DATA FOR THIS EXERCISE below:

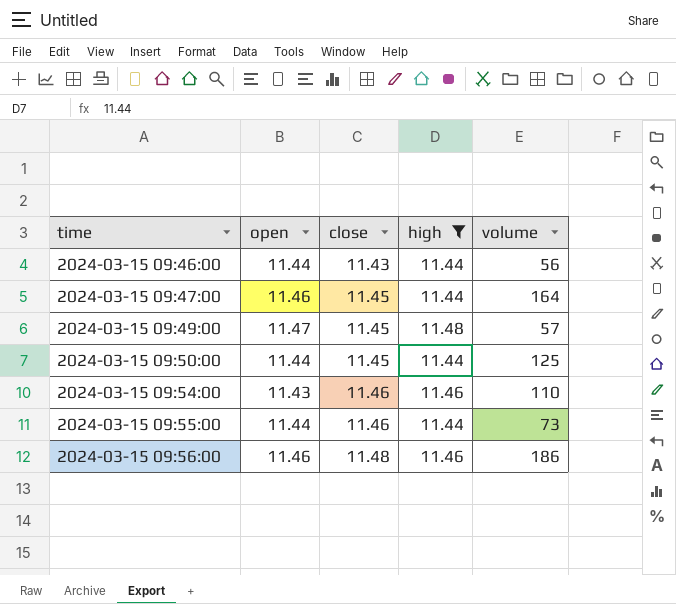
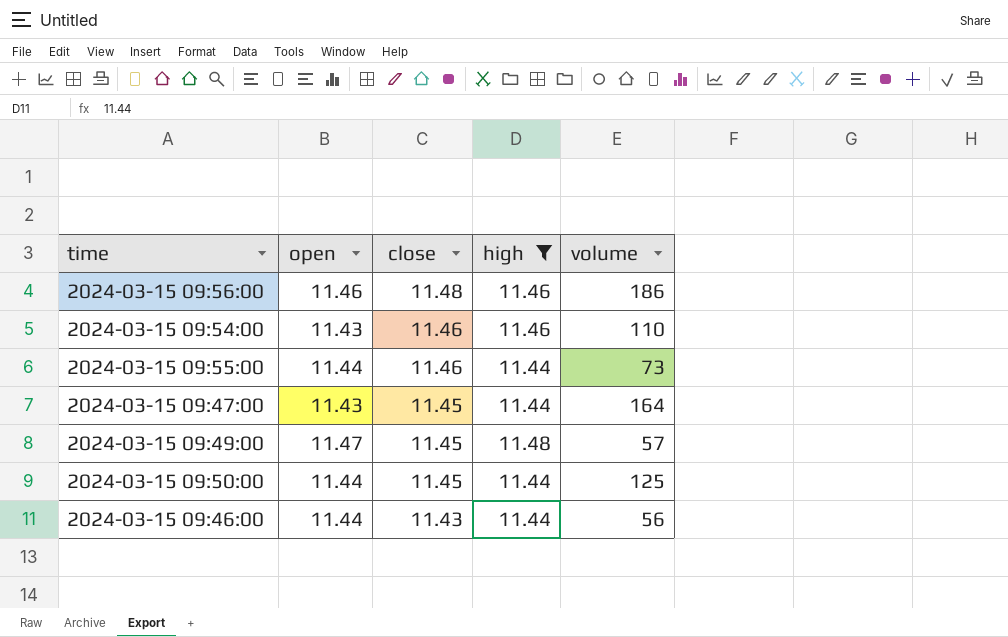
row order: time ascending -> close descending
2024-03-15 09:47:00 | open: 11.46 -> 11.43

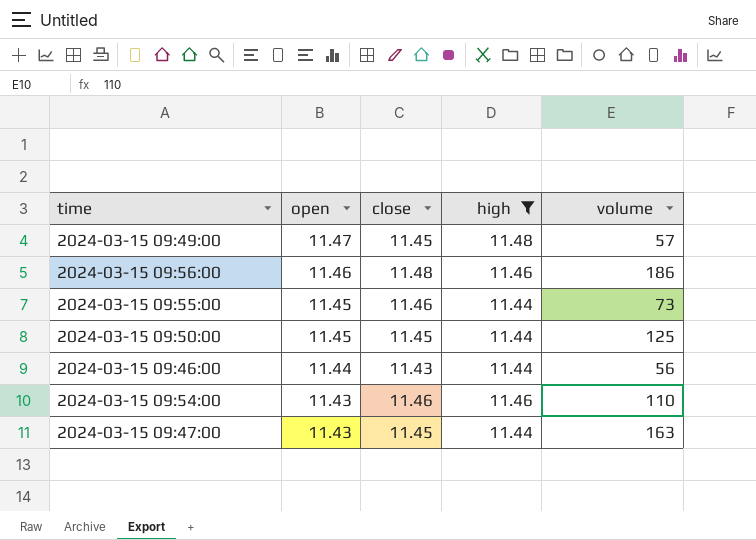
row order: close descending -> open descending
2024-03-15 09:55:00 | open: 11.44 -> 11.45
2024-03-15 09:50:00 | open: 11.44 -> 11.45
2024-03-15 09:47:00 | volume: 164 -> 163

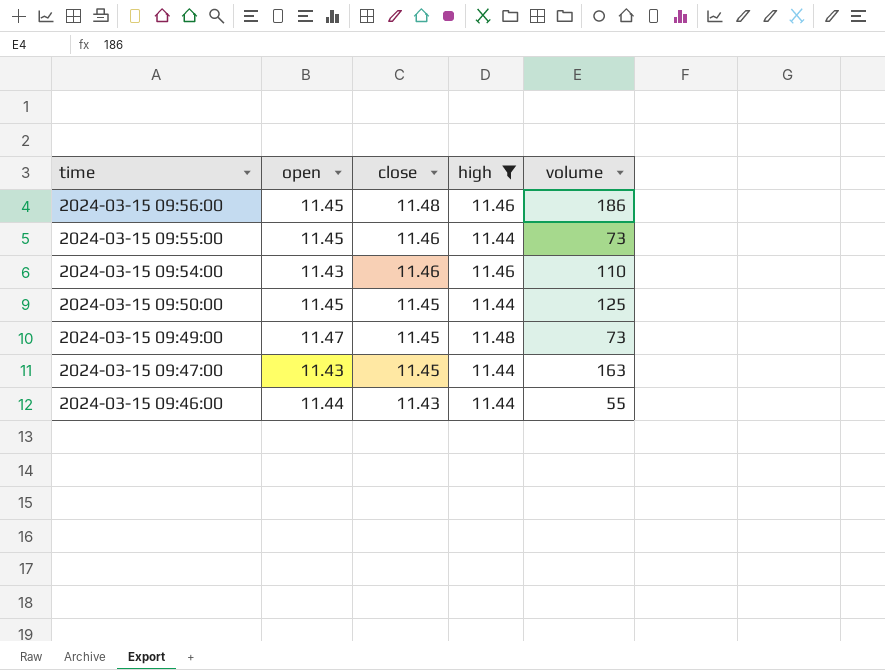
row order: open descending -> time descending
2024-03-15 09:56:00 | open: 11.46 -> 11.45
2024-03-15 09:49:00 | volume: 57 -> 73
2024-03-15 09:46:00 | volume: 56 -> 55

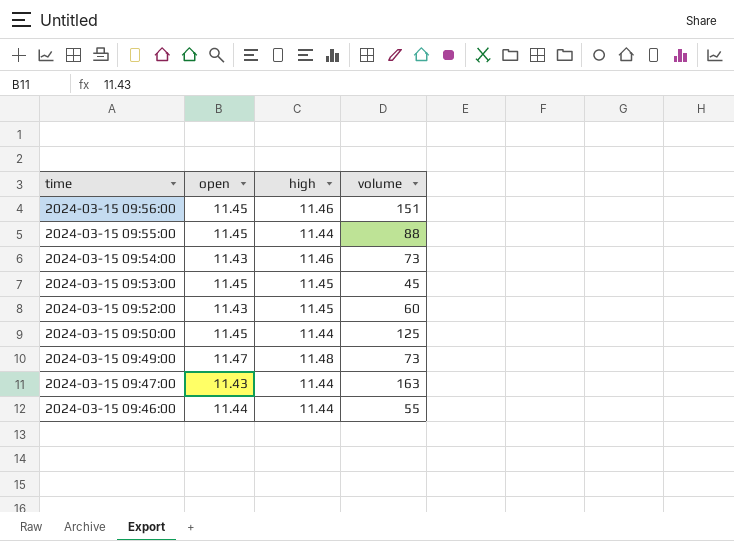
filter: high != 11.45 -> none
column close | position: 3 -> none
2024-03-15 09:56:00 | volume: 186 -> 151
2024-03-15 09:55:00 | volume: 73 -> 88
2024-03-15 09:54:00 | volume: 110 -> 73

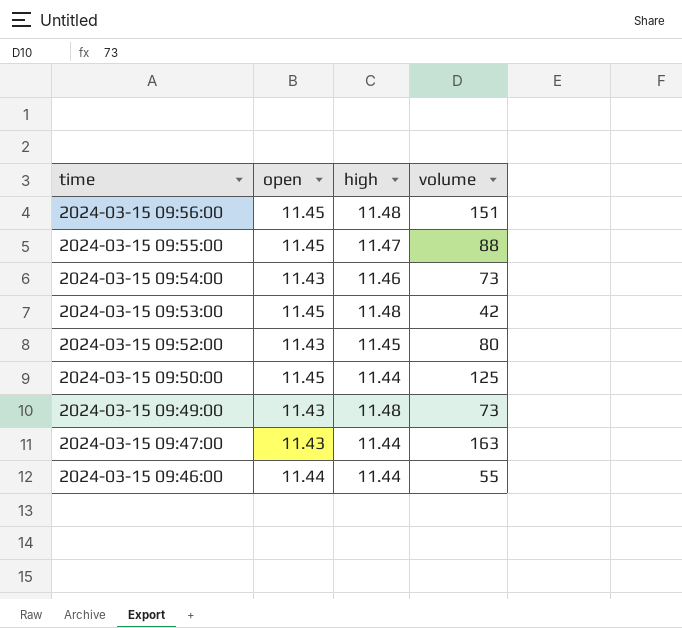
2024-03-15 09:56:00 | high: 11.46 -> 11.48
2024-03-15 09:55:00 | high: 11.44 -> 11.47
2024-03-15 09:53:00 | high: 11.45 -> 11.48
2024-03-15 09:53:00 | volume: 45 -> 42
2024-03-15 09:52:00 | volume: 60 -> 80
2024-03-15 09:49:00 | open: 11.47 -> 11.43

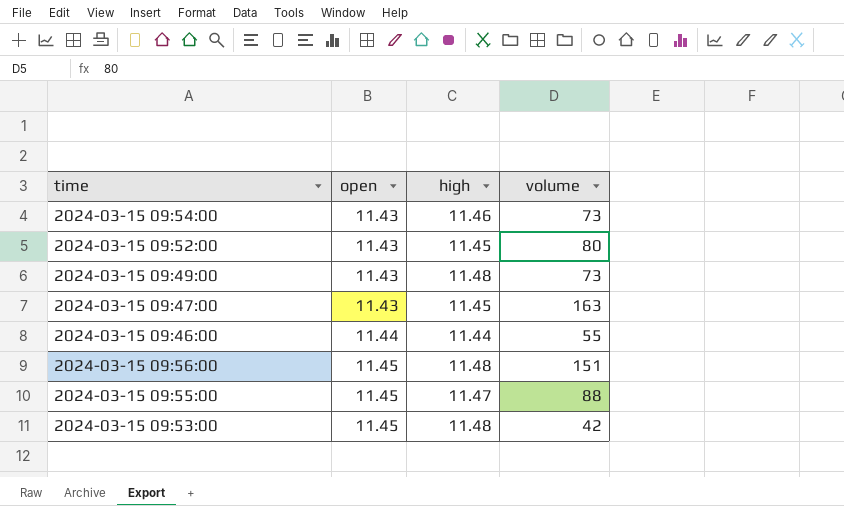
row order: time descending -> open ascending
row 2024-03-15 09:50:00: 11.45 | 11.44 | 125 -> none
2024-03-15 09:47:00 | high: 11.44 -> 11.45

End of DATA FOR THIS EXERCISE.

■ WORK TO COMPLETE ■
Copy every record exactly as it appears, apart from any pictures.

■ RESPONSE TO THE TASK ■
row order: time ascending -> close descending
2024-03-15 09:47:00 | open: 11.46 -> 11.43

row order: close descending -> open descending
2024-03-15 09:55:00 | open: 11.44 -> 11.45
2024-03-15 09:50:00 | open: 11.44 -> 11.45
2024-03-15 09:47:00 | volume: 164 -> 163

row order: open descending -> time descending
2024-03-15 09:56:00 | open: 11.46 -> 11.45
2024-03-15 09:49:00 | volume: 57 -> 73
2024-03-15 09:46:00 | volume: 56 -> 55

filter: high != 11.45 -> none
column close | position: 3 -> none
2024-03-15 09:56:00 | volume: 186 -> 151
2024-03-15 09:55:00 | volume: 73 -> 88
2024-03-15 09:54:00 | volume: 110 -> 73

2024-03-15 09:56:00 | high: 11.46 -> 11.48
2024-03-15 09:55:00 | high: 11.44 -> 11.47
2024-03-15 09:53:00 | high: 11.45 -> 11.48
2024-03-15 09:53:00 | volume: 45 -> 42
2024-03-15 09:52:00 | volume: 60 -> 80
2024-03-15 09:49:00 | open: 11.47 -> 11.43

row order: time descending -> open ascending
row 2024-03-15 09:50:00: 11.45 | 11.44 | 125 -> none
2024-03-15 09:47:00 | high: 11.44 -> 11.45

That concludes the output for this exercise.